Look through the entries for the string "https" and copy every line where it shows up.
(Task data)
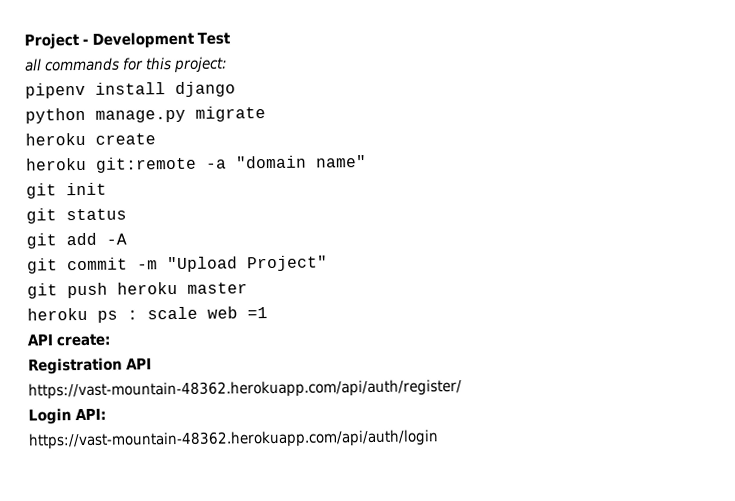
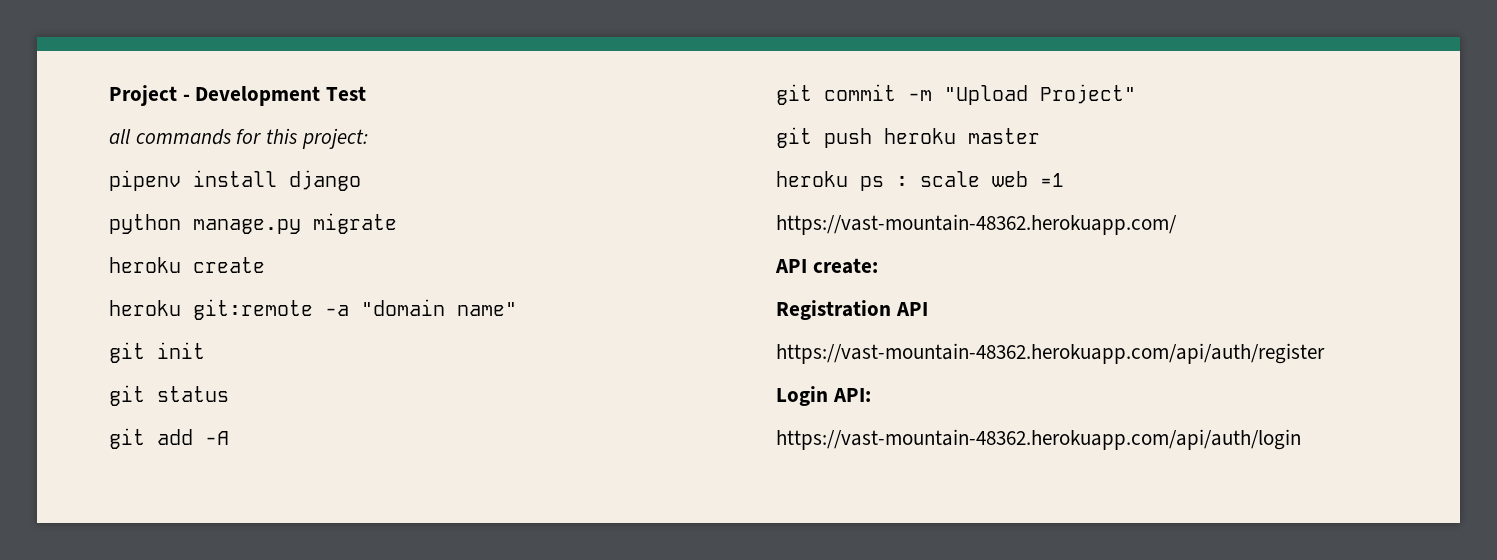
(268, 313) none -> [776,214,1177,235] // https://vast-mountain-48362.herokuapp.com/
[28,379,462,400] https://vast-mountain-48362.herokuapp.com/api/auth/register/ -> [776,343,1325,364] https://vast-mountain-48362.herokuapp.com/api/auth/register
(End Task data)
(Task data)
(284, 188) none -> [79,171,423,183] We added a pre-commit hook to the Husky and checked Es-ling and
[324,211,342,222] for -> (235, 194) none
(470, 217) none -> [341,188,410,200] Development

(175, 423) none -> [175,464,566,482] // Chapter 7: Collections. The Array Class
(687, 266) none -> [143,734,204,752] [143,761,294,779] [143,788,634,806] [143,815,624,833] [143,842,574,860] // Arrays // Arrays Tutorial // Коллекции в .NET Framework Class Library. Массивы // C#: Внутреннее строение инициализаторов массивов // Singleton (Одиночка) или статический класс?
(End Task data)
Reply:
(268, 313) none -> [776,214,1177,235] // https://vast-mountain-48362.herokuapp.com/
[28,379,462,400] https://vast-mountain-48362.herokuapp.com/api/auth/register/ -> [776,343,1325,364] https://vast-mountain-48362.herokuapp.com/api/auth/register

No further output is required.